20 de outubro de 2020
A publicação da Lei nº 13.935 de 11 de dezembro de 2019, que dispõe sobre a prestação de serviços de Psicologia e de Serviço Social nas redes públicas de educação básica, representou uma importante vitória para a política pública de educação. Contudo, para que essa Lei seja efetivada, é necessário que seja aprovada a regulamentação dos serviços previstos. Nesse sentido, a participação das categorias profissionais e da sociedade é fundamental nesse processo.
Atendendo a da necessidade de mobilização e qualificação do debate na região, o Conselho Regional de Psicologia do Distrito Federal (CRP 01/DF) e o Conselho Regional de Serviço Social do Distrito Federal (CRESS/DF) lançam a campanha Na sua escola tem psicóloga e assistente social?, convidando profissionais da área, o Poder Público e a população do DF a conhecer a Lei a apresentar suas contribuições para viabilizar a implementação da Lei nº 13.835 no DF.
Um pouco da história da Lei 13.935/2019
Texto: Kênia Augusta Figueiredo[1]
A conquista da Lei 13.935/2019 que determina dos serviços de psicologia e serviço social nas escolas de educação básica da rede pública tem uma longa história. Como temos passado! Desde o primeiro projeto de lei apresentado no ano 2000 muitas coisas aconteceram. Foram praticamente 20 anos de luta, de idas e vindas, resistência e enfrentamentos. Trata-se, portanto, de uma sólida construção coletiva e que certamente não se encerra agora.
O papel desempenhado pelo conjunto CFESS/CRESS na construção e condução desse processo do Serviço Social na Educação tem sido fundamental para a conquista e implementação da Lei tanto em virtude do monitoramento no Congresso quanto na contribuição para o debate sobre a atuação dos assistentes sociais na política de Educação. Claro que nessas duas frentes de ação conta-se sempre com parceiros como são as entidades de representação da psicologia e os pesquisadores e especialistas da área.

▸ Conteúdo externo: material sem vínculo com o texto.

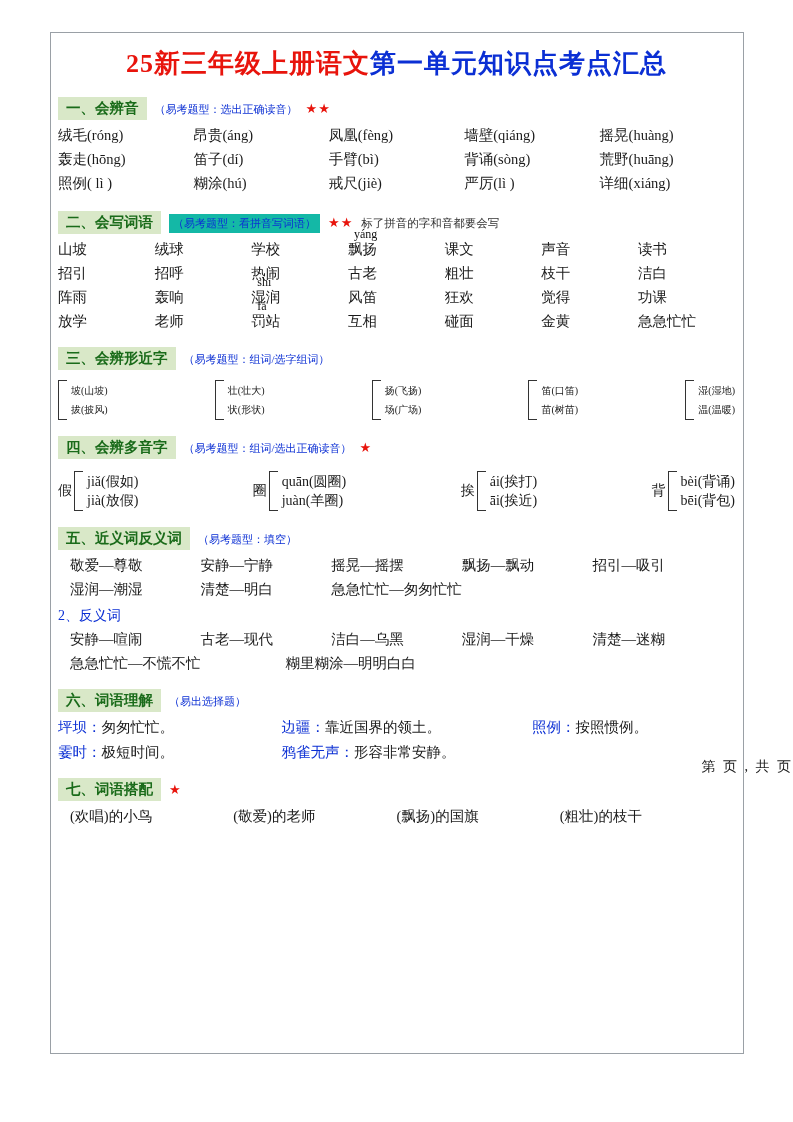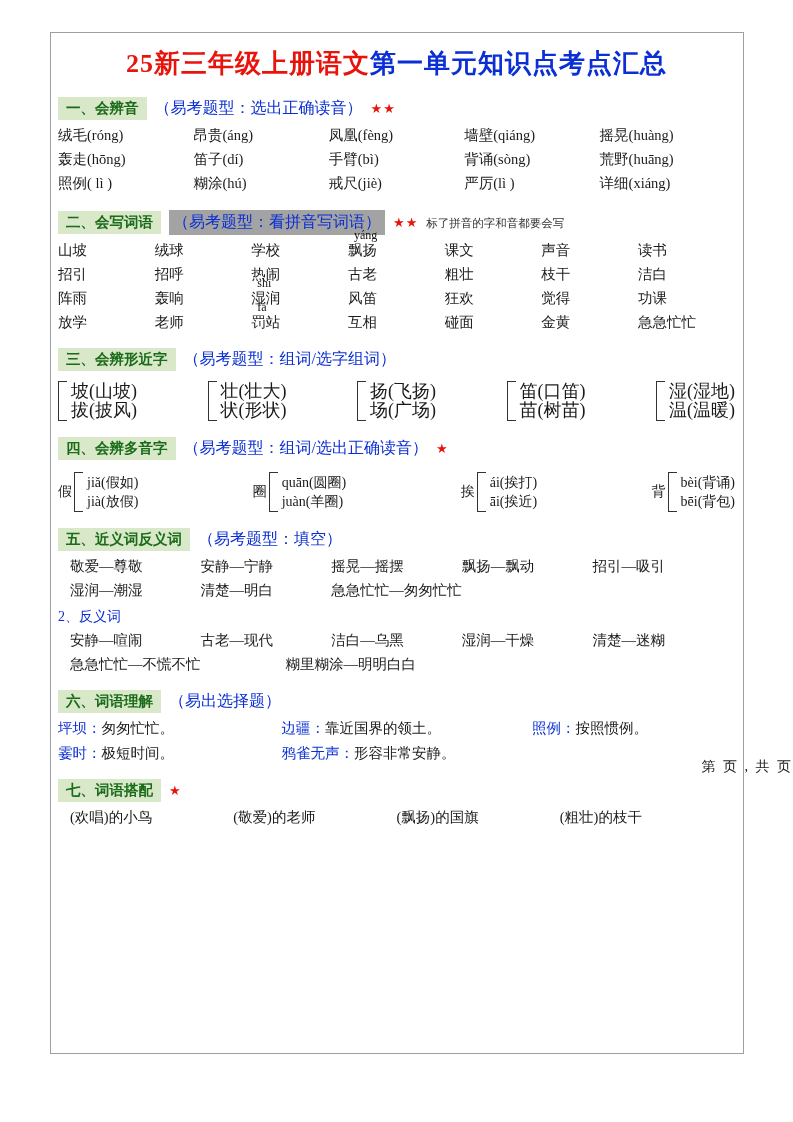--- a/index.html
+++ b/index.html
@@ -12,7 +12,7 @@
   .title .blue{color:#0b2fd4;}
   .sec-head{display:flex;align-items:baseline;gap:8px;margin:16px 0 6px 0;}
   .sec-label{background:#d9e8c8;color:#1a6b1a;font-weight:bold;font-size:14.5px;padding:2px 8px;border:0;white-space:nowrap;}
-  .sec-note{color:#0b2fd4;font-size:16px;white-space:nowrap;}
+  .sec-note{color:#0b2fd4;font-size:11px;white-space:nowrap;}
   .sec-note.green{background:#a3a3a3;padding:2px 4px;}
   .stars{color:#e8140c;font-size:13px;letter-spacing:1px;}
   .tiny{font-size:11.5px;color:#333;margin-top:7px;}

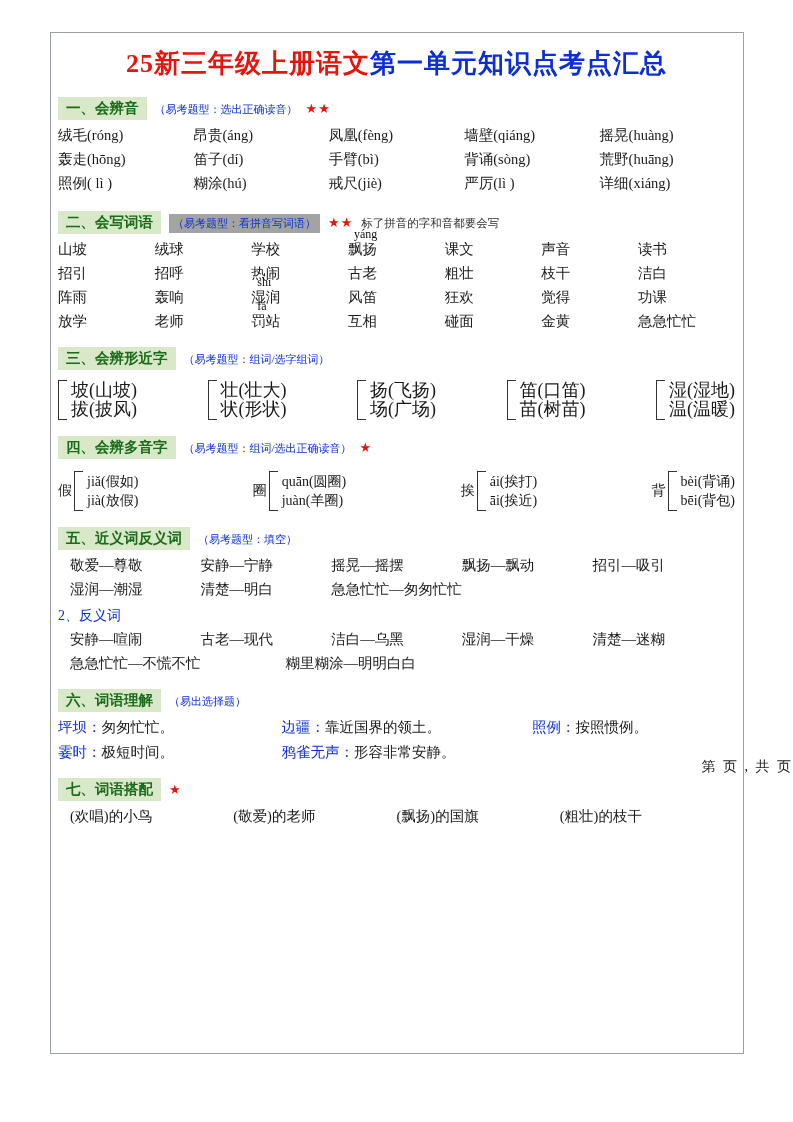--- a/index.html
+++ b/index.html
@@ -13,7 +13,7 @@
   .sec-head{display:flex;align-items:baseline;gap:8px;margin:16px 0 6px 0;}
   .sec-label{background:#d9e8c8;color:#1a6b1a;font-weight:bold;font-size:14.5px;padding:2px 8px;border:0;white-space:nowrap;}
   .sec-note{color:#0b2fd4;font-size:11px;white-space:nowrap;}
-  .sec-note.green{background:#a3a3a3;padding:2px 4px;}
+  .sec-note.green{background:#14b8a6;padding:2px 4px;}
   .stars{color:#e8140c;font-size:13px;letter-spacing:1px;}
   .tiny{font-size:11.5px;color:#333;margin-top:7px;}
   .row{display:flex;font-size:14.5px;margin:5px 0;}

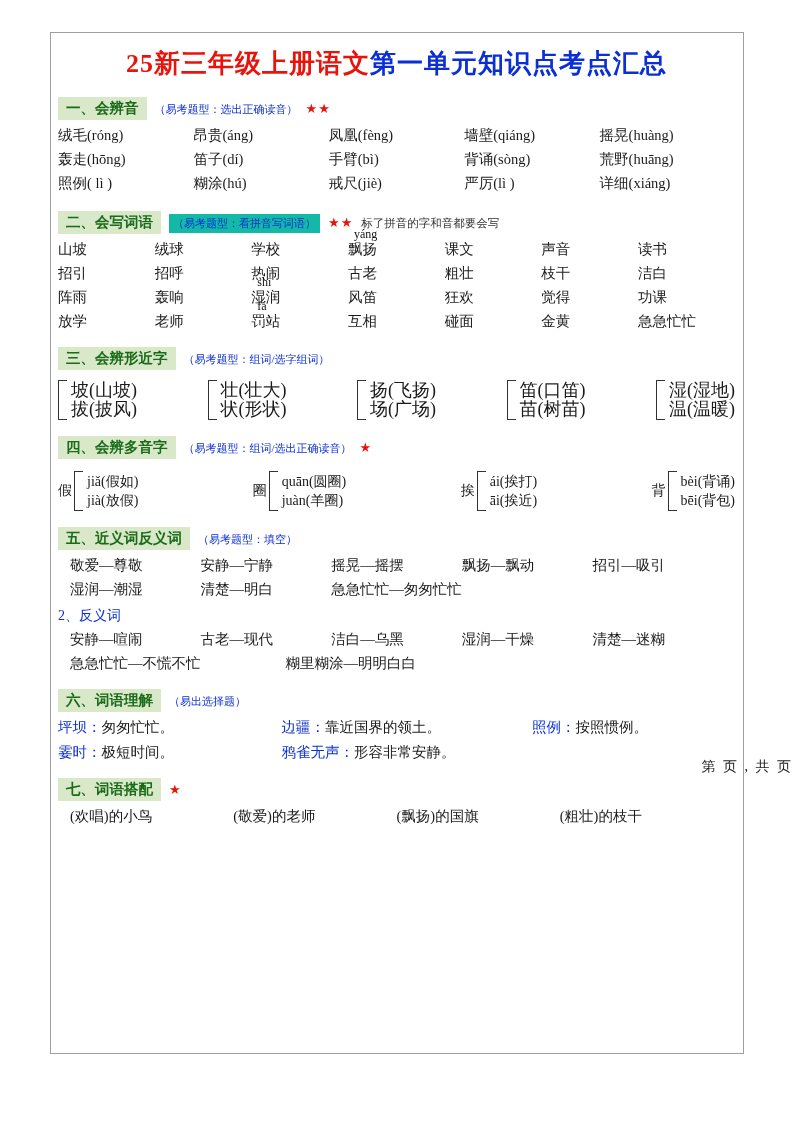--- a/index.html
+++ b/index.html
@@ -21,7 +21,7 @@
   .g1 .c{width:20%;}
   .g2 .c{width:14.28%;}
   .pinyin-grp{display:flex;justify-content:space-between;margin:10px 0 4px 0;}
-  .brace{display:flex;align-items:center;font-size:18px;white-space:nowrap;}
+  .brace{display:flex;align-items:center;font-size:10px;white-space:nowrap;}
   .bracket{display:inline-block;width:8px;height:38px;border-left:1px solid #333;border-top:1px solid #333;border-bottom:1px solid #333;margin-right:4px;}
   .bpair{display:flex;flex-direction:column;justify-content:space-between;height:38px;}
   .bpair span{line-height:19px;}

Sobre o monitoramento no Congresso é importante revisitar a história especialmente nesse momento em que a desinformação e a apropriação das conquistas populares tem se tornado inclusive estratégia de governo. A Lei 13.935/2019 é prova viva de como as leis sociais são elaboradas nesse país, requerendo dos trabalhadores uma organização e capacidade de pressão e de articulação que por vezes atravessam décadas, como nesse caso.
Mas, vamos aos fatos. No ano 2000 foi apresentado um Projeto de Lei (PL) que indicava a introdução de assistentes sociais no quadro de profissionais da Educação em cada Escola. O texto justificado em virtude da evasão escolar apontava que a função do profissional de Assistência Social na escola estava voltado para o acompanhamento dos alunos na escola e na comunidade. Bom, de acordo com a Constituição Federal de 1988, Assistência Social é política pública que compõe a Seguridade Social. Coube ao CFESS procurar os deputados para esclarecer e pedir alteração.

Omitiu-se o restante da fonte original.